Our paper, “Camcording-resistant Forensic Watermarking Fallback System using Secondary Watermark Signal,” was accepted for publication in IEEE Transactions on Circuits and Systems for Video Technology (TCSVT). Public full-text on ResearchGate.
To protect movies from digital piracy, forensic watermarking is used to track down pirates when they illegally leak copyright-protected videos. That is, each legitimate user gets a unique version of the video that contains a hidden watermark. If a pirate leaks his or her watermarked version, he or she is identified by the watermark.
Unfortunately, forensic watermarking does not always work in practice. Smart pirates can delete the watermark before leaking the video (even though this is not always easy). In that case, existing watermarking techniques fail: the “primary” watermark cannot be detected anymore.
Although the primary watermark is deleted, our proposed fallback system can still detect a “secondary” watermark. As such, we can still trace these smart pirates!

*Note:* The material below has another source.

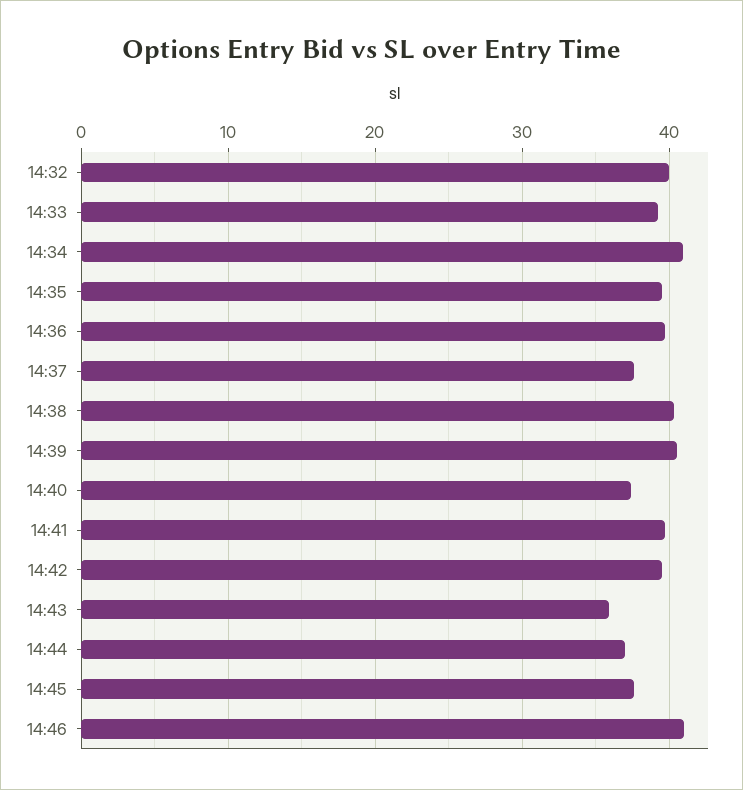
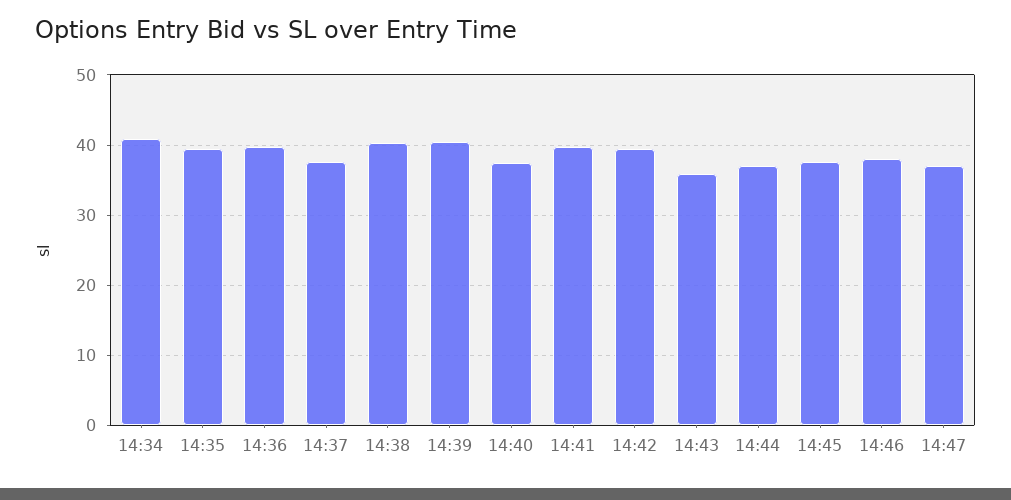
14:32: 40 -> none
14:33: 39 -> none
14:46: 41 -> 38
14:47: none -> 37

The secondary watermark is automatically created by a video encoder that compresses the video. During compression, the video encoder reduces the file size at the cost of slightly reducing the quality: they create (imperceptible) compression artifacts. What is most important for this paper, is that the primary watermark has an influence on the compression artifacts. A different primary watermark results in different compression artifacts. As such, the compression artifacts are the secondary watermark.

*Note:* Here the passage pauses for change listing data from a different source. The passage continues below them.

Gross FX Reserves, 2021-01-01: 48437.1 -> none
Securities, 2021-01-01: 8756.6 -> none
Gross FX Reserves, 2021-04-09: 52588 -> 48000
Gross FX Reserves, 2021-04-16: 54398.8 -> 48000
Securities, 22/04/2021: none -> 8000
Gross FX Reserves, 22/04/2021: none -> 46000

Most importantly, the secondary watermark survives (targeted) attacks better than the primary watermark. For example, in the experiments, it increased the robustness against recompression attacks, camcording attacks, and attacks targeted towards the specific watermarking methods.
The secondary watermark survives camcording attacks better than the primary watermark.
In conclusion, the fallback system can be used when existing techniques fail. Even when all primary watermarking information is deleted, the secondary watermark can still be detected!
This work was done in collaboration with the Imaging research group at UNSW Canberra.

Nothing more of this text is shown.